Voorzitter! Ik kan niet spreken voor de gemeente Ommen. Ik kan mij voorstellen dat zij dat zullen toejuichen, maar dat doet er niet aan af dat ik moet kijken naar de bestuurlijke afweging. Natuurlijk zie ik wel dat ook in de gemeente Hardenberg een aantal toeristisch aantrekkelijke locaties zijn en dat daar ook overnachtingen plaatsvinden. Ik heb dan ook al proberen aan te geven dat de stellingname van de VVD-fractie er niet eentje is van: de een is alleen maar toeristisch en de ander is alleen maar agrarisch-industrieel. Ik heb proberen aan te geven dat het accent in die gemeenten duidelijk anders ligt. Dat laat onverlet dat ook als de gemeente Ommen zelfstandig zou blijven en het amendement dat ik heb ingediend het zou halen, er nog steeds ook op toeristisch gebied zou worden samengewerkt tussen Ommen en Hardenberg. Maar bij Ommen is heel nadrukkelijk aanwezig dat het sterk toeristisch is met vele overnachtingen per jaar en dat het een heel eigen karakter heeft ten opzichte van de andere drie.

Mevrouw Barth (PvdA):

Maar u wilt dat toeristische karakter versterken, zo neem ik aan. Dan maakt u niet de keus die u gemaakt heeft.

De heer Balemans (VVD):

Ik zie ook wel dat dit versterkt kan worden, maar ik denk dat Ommen dat in z'n eentje kan doen en dat er een aantal argumenten zijn, met name met betrekking tot de oriëntatie en de andere sociaal-economische en sociaal-maatschappelijke aspecten, op grond waarvan ik zeg dat het een slagje te ver gaat.

Mevrouw Barth (PvdA):

U denkt dus niet dat er juist in een groter geheel beter gecoördineerde afwegingen over te maken zijn?

De heer Balemans (VVD):

Misschien zou het op een onderdeeltje kunnen. Doch alles overwegende en kijkende naar de kern, de woongemeenschap en het totale pakket, is dat voor mij onvoldoende om een garantie te bieden voor die bestuurlijke slagkracht. Ook ik wil graag robuuste en sterke gemeenten hebben. Dat ben ik met de minister eens. Dan kom je dus op de juiste maat van het juiste pak of de juiste jurk.

De heer Hoekema (D66):

Ik wil de heer Balemans iets vragen over het amendement op stuk nr. 19 in vergelijking met het amendement op stuk nr. 7. Hoe is het gegaan met de toelichting? Eerst stond er: "Met het amendement wordt beoogd Ommen zelfstandig te laten". Nu is er een andere toelichting, misschien ontstaan na een gesprek met mevrouw Van der Hoeven. Nu staat er: "Recht doen aan het sociaal-economische karakter van de gemeente Ommen". Wat zit daarachter? Heeft u een goed gesprek gehad? Is uw doel Ommen zelfstandig, of is uw doel duidelijk te maken dat u tegen fusie van die vier gemeenten bent? Is Ommen zelfstandig een doel op zichzelf?

De heer Balemans (VVD):

Ik heb met veel mensen goede gesprekken gehad, ook met de heer Hoekema.

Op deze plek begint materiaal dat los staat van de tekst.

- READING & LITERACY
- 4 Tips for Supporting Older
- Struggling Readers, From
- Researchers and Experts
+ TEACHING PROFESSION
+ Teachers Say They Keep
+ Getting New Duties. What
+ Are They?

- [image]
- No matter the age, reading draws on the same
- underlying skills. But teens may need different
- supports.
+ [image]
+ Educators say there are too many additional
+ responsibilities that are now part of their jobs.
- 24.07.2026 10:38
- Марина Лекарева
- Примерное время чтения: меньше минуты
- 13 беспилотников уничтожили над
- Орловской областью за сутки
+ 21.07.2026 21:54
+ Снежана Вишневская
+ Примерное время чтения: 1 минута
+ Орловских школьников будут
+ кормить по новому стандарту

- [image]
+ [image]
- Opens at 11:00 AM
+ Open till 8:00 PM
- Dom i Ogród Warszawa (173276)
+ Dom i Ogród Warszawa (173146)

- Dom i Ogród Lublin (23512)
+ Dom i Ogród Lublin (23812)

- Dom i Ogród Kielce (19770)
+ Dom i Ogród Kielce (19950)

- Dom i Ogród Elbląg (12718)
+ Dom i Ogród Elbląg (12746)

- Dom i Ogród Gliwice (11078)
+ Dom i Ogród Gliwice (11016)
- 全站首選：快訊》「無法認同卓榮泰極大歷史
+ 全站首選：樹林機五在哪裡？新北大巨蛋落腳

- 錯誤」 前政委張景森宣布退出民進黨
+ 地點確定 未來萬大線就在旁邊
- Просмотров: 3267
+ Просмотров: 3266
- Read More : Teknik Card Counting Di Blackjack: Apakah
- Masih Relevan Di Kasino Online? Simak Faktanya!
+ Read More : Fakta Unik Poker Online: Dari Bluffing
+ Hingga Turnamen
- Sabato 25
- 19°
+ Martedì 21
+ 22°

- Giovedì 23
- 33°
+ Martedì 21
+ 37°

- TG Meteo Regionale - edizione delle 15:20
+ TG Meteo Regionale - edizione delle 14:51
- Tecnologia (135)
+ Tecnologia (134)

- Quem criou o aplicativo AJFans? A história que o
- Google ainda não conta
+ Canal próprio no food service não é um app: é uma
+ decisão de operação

Het amendement ging wat vroeger de deur uit dan de verwachting was. Ik draag daarvoor volledig de verantwoordelijkheid. Dat staat buiten kijf. Vervolgens is er een discussie ontstaan en heeft een aantal partijen de wens te kennen te geven dat de toelichting iets moest worden veranderd teneinde hen in staat te stellen het amendement te medeondertekenen. Ik heb met mevrouw Van der Hoeven niet gesproken over de toelichting van het amendement. Die heb ik zelf gewijzigd. Ik kan mij herinneren daarover ook met de heer Hoekema te hebben gesproken.

Het is niet zo dat per definitie de zelfstandigheid van Ommen het uitgangspunt was. Het uitgangspunt van de VVD-fractie was nadrukkelijk te kijken naar de betekenis van dit onderdeel van het wetsvoorstel. In dit onderdeel van het wetsvoorstel geloven wij niet. De consequentie die wij daaruit trekken, namelijk om Ommen zelfstandig te laten, betekent wel dat de fractie van de VVD ervan overtuigd is dat Ommen zelfstandig voort kan gaan in de komende 25 jaar. De redenering is dus vanuit het grotere naar het kleine en niet vanuit het kleine naar het grote.

Voorzitter! Al met al betekent dit, dat de VVD de 4-0-variant niet wenselijk acht. En ook de 1-1-1-1-variant zal met name gegeven de noodzakelijke verdere ontwikkeling van de centrumfunctie van Hardenberg, niet leiden tot bestuurlijk krachtige gemeenten in dit gebied.

Dan blijven er twee varianten over. Allereerst de variant waarbij enerzijds Ommen en Avereest en anderzijds Gramsbergen en Hardenberg zouden samengaan. Een dergelijke samenvoeging heeft twee grote nadelen. De gemeente Avereest heeft een sociaal-maatschappelijke en economische oriëntatie van west naar oost en niet van noord naar zuid, maar bovenal zou de 2-2-variant ernstig afbreuk doen aan de verdere ontwikkeling van de centrumfunctie van Hardenberg. Dit laatste zou al te gemakkelijk kunnen leiden tot een bestuurlijke isolatie van Hardenberg en Gramsbergen. Ook vanuit die optiek acht de VVD-fractie de 2-2-optie niet wenselijk.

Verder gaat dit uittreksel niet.